Si vous participiez au CHSCT central et au CTE dont vous êtes le président, vous verriez la galaxie de problèmes que rencontrent les agents. Vous verriez aussi que beaucoup seraient réglés si le CHSCT ou le CTE n’étaient pas entravés dans leur fonctionnement. On nous présente par exemple des travaux en CHSCT, alors qu’ils ont déjà débuté… Ceci est illégal et absurde : les agents qui vont y travailler au quotidien ne sont pas consultés auparavant, et leurs besoins et propositions inconnues de la direction.

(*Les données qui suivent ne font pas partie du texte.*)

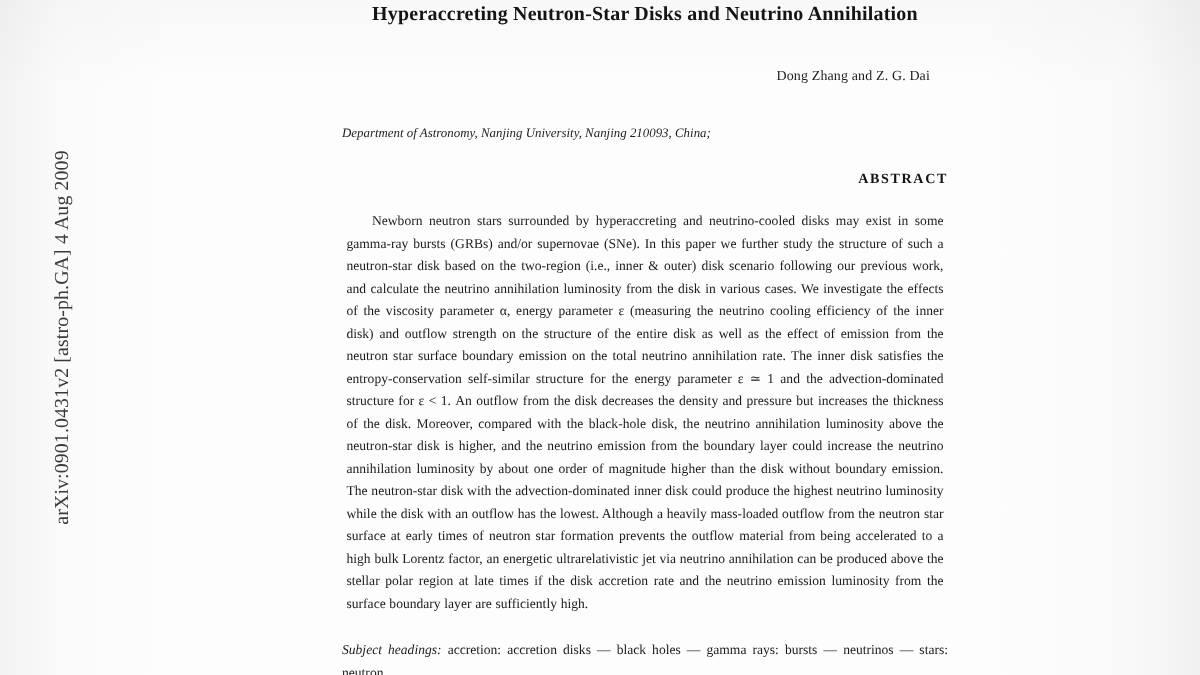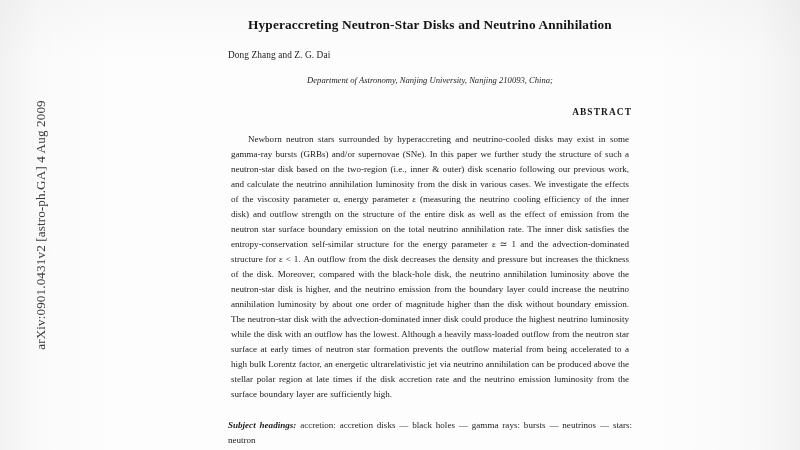--- a/index.html
+++ b/index.html
@@ -58,7 +58,7 @@
 
   #title {
     margin: 0;
-    padding-top: 17px;
+    padding-top: 1px;
     font-size: 13.3px;
     font-weight: bold;
     text-align: center;

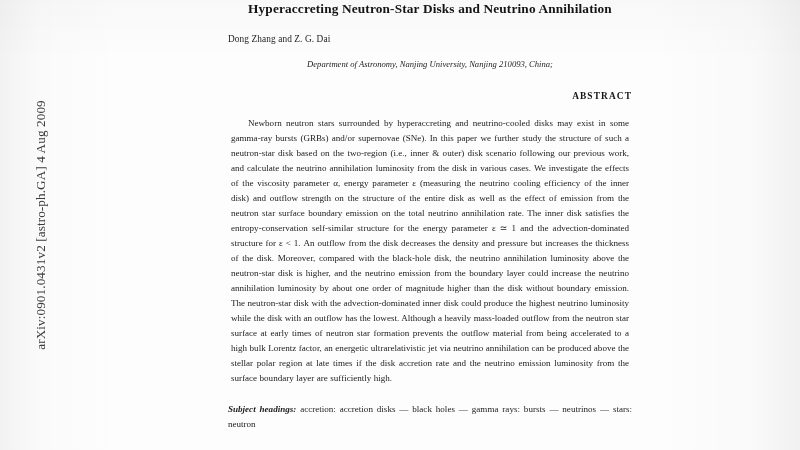--- a/index.html
+++ b/index.html
@@ -68,10 +68,10 @@
   }
 
   #authors {
-    margin: 0;
+    margin: 12px;
     padding-top: 16px;
     font-size: 9.3px;
-    text-align: left;
+    text-align: right;
     letter-spacing: 0.1px;
     color: #1c1c1c;
   }

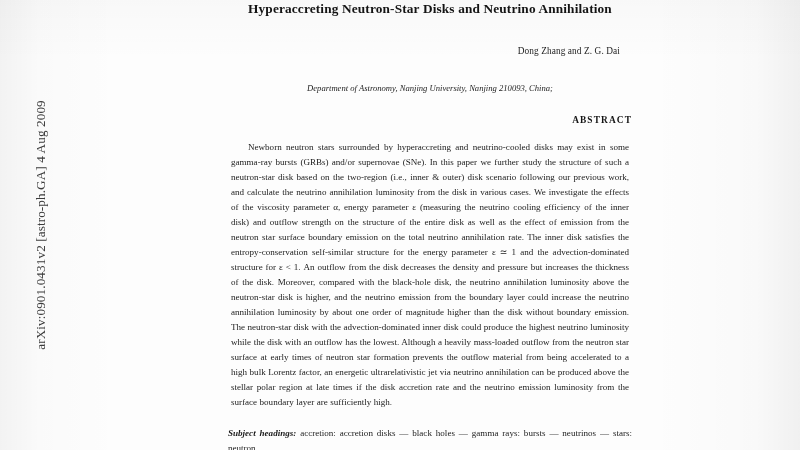--- a/index.html
+++ b/index.html
@@ -81,7 +81,6 @@
     padding-top: 14px;
     font-size: 8.6px;
     font-style: italic;
-    text-align: center;
     line-height: 1.55;
     color: #1c1c1c;
   }

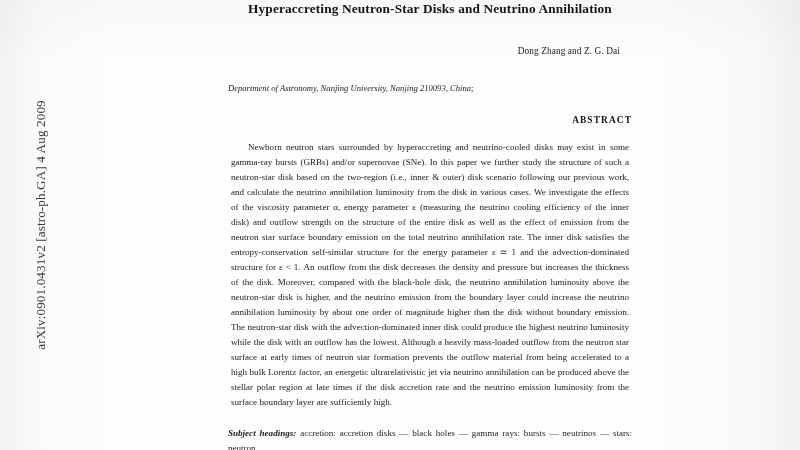--- a/index.html
+++ b/index.html
@@ -119,7 +119,6 @@
   }
   #subject-headings .label {
     font-style: italic;
-    font-weight: bold;
   }
 </style>
 </head>

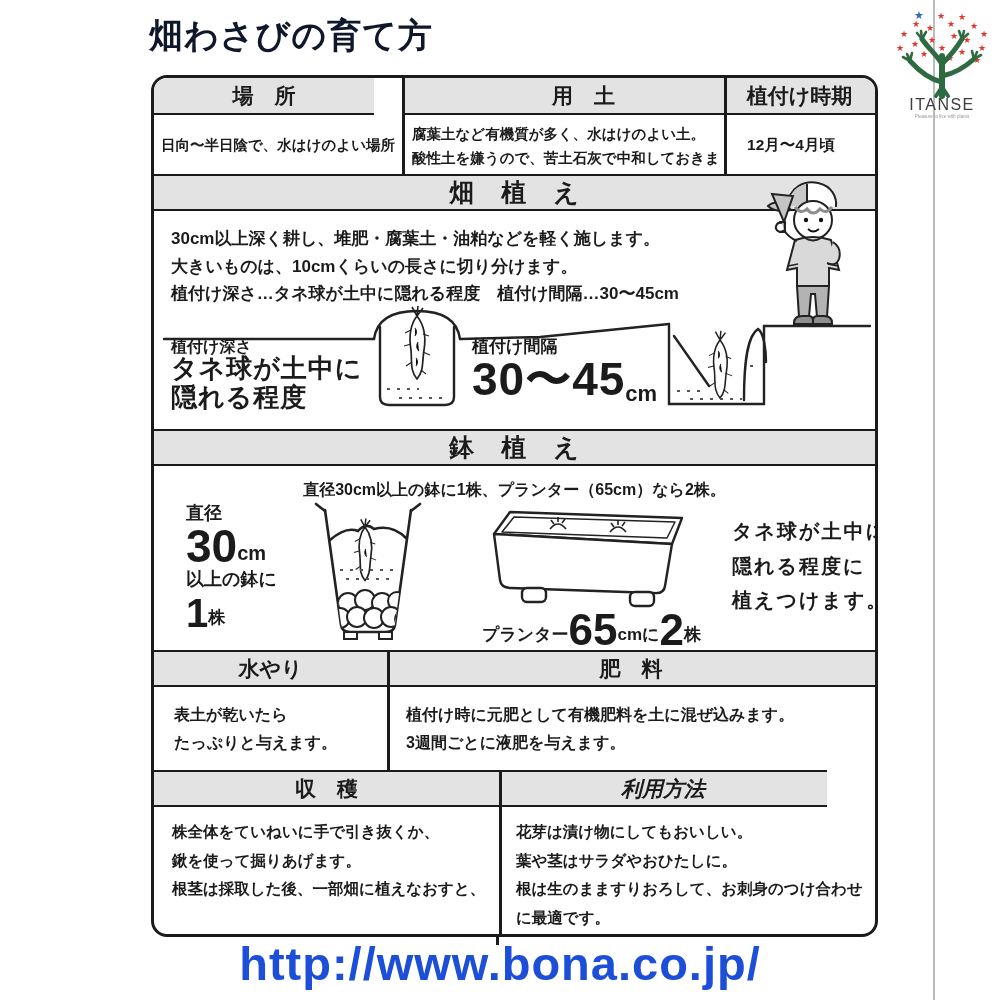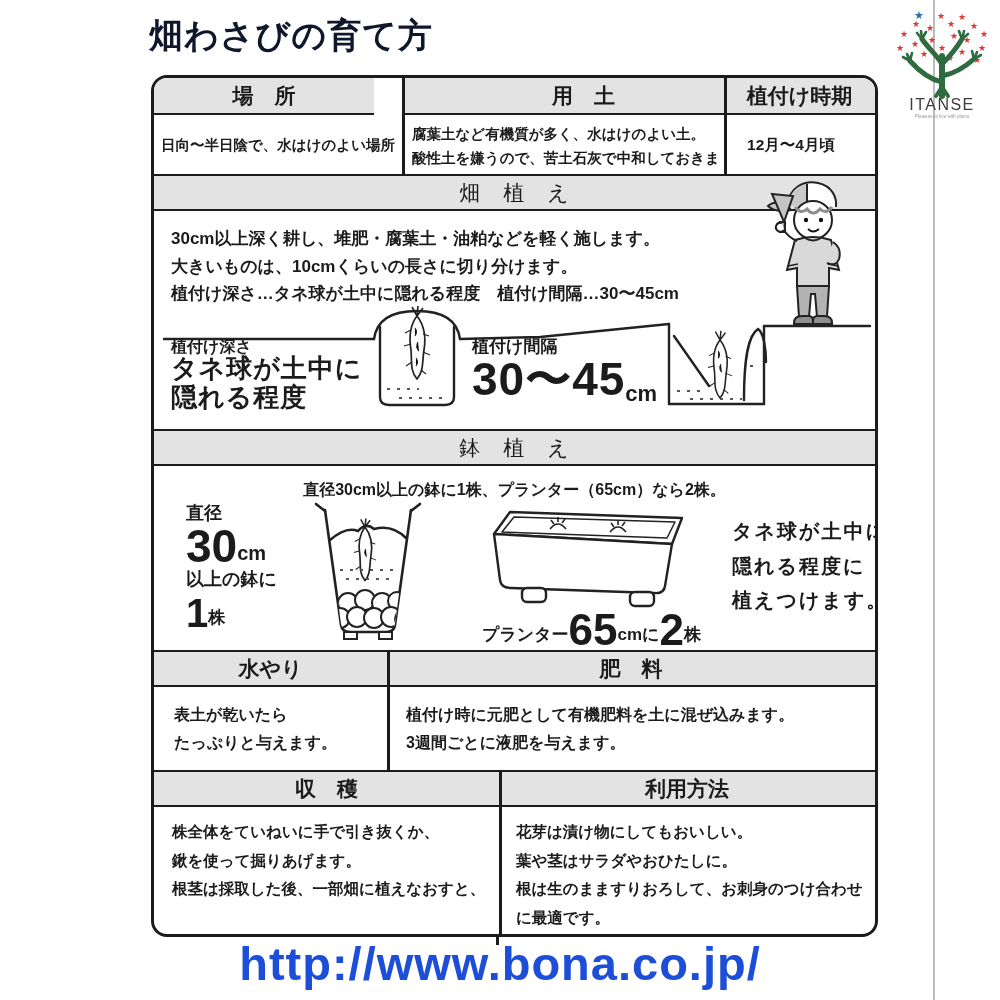--- a/index.html
+++ b/index.html
@@ -14,7 +14,7 @@
 
   #main-table { left:151px; top:75px; width:727px; height:862px; border:3px solid #1b1b1b; border-radius:16px; background:#fff; overflow:hidden; z-index:1; }
 
-  .sec-hdr { left:0; right:0; height:37px; background:#e3e3e3; border-top:2.5px solid #1b1b1b; border-bottom:2.5px solid #1b1b1b; display:flex; align-items:center; justify-content:center; font-size:21px; font-weight:normal; letter-spacing:1px; }
+  .sec-hdr { left:0; right:0; height:37px; background:#e3e3e3; border-top:2.5px solid #1b1b1b; border-bottom:2.5px solid #1b1b1b; display:flex; align-items:center; justify-content:center; font-size:25px; font-weight:bold; letter-spacing:1px; }
   .hdr-cell { height:37px; background:#e3e3e3; border-bottom:2.5px solid #1b1b1b; display:flex; align-items:center; justify-content:center; font-size:21px; font-weight:bold; top:0; }
   .vdiv { width:2.5px; background:#1b1b1b; }
 

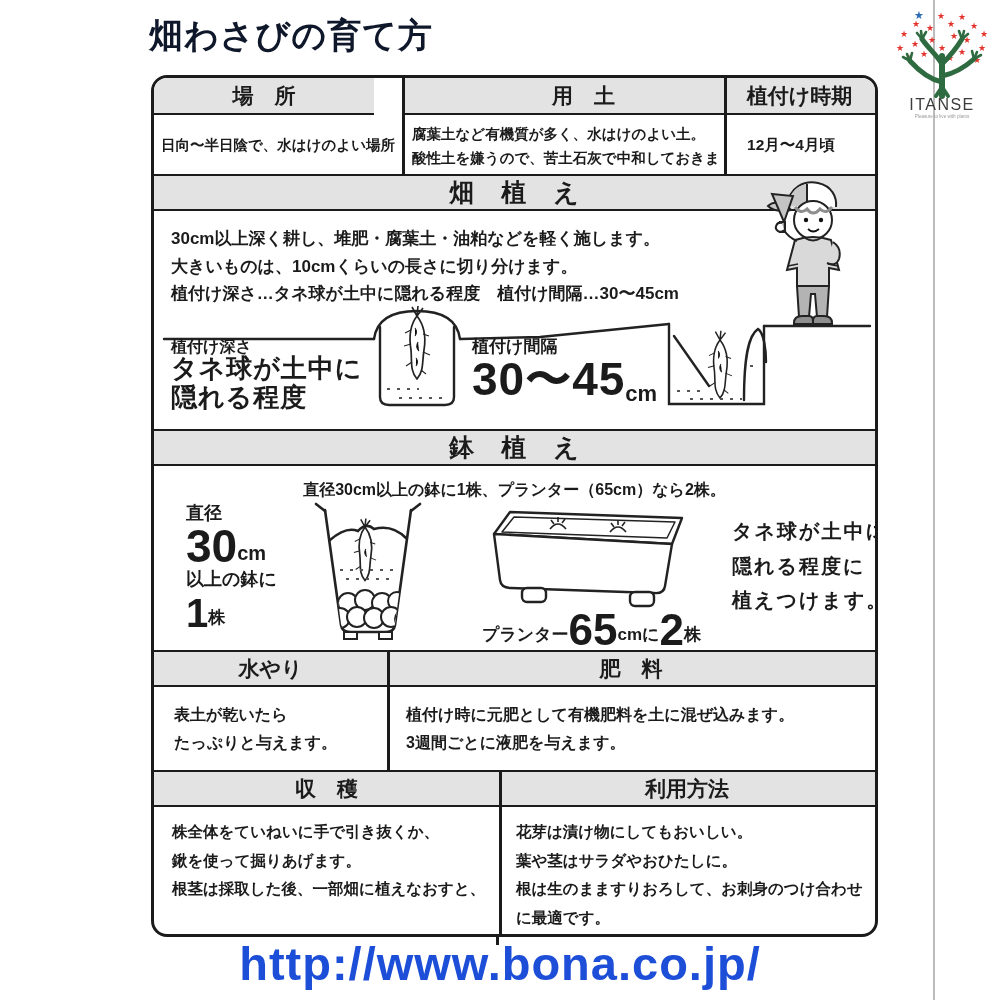--- a/index.html
+++ b/index.html
@@ -332,7 +332,7 @@
   <div class="abs vdiv" style="left:233px;top:572px;height:120px;"></div>
 
   <div class="abs hdr-cell" style="left:0;top:692px;width:345px;border-top:2.5px solid #1b1b1b;">収　穫</div>
-  <div class="abs hdr-cell" style="left:345px;top:692px;width:376px;border-top:2.5px solid #1b1b1b;">利用方法</div>
+  <div class="abs hdr-cell" style="left:345px;top:692px;width:328px;border-top:2.5px solid #1b1b1b;font-style:italic;">利用方法</div>
 
   <div class="abs" style="left:18px;top:740px;">
     <div class="body155">株全体をていねいに手で引き抜くか、</div>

Cela entraîne alors très souvent des travaux supplémentaires et de nouveaux dysfonctionnements. Autre absurdité dangereuse : Allez vous suivre les préconisations du CHSCT sur le site du Canceropôle ? Va-t-il ouvrir alors qu’à proximité subsistent des stocks de milliers de tonnes de poudre inflammable dans les ballastières de la poudrerie SNPE ? Malheureusement, nous craignons que vous n’attendiez pas la dépollution totale du site. Nous espérons nous tromper car ce serait du plus mauvais effet pour commémorer les 10 ans de l’explosion d’AZF…
Concernant ce type de catastrophe, on peut d’ailleurs se demander si, après 10 ans de casse de l’hôpital, le CHU serait en capacité aujourd’hui en termes humains (organisations, personnel expérimenté) comme en termes de moyens (stocks, stérilisation, possibilité d’aval aux urgences…) de soigner au mieux, si une catastrophe semblable arrivait. Vous allez nous dire que oui, bien sûr, la plupart des agents pensent que non.
Le Secrétariat Général de la CGT du CHU de Toulouse.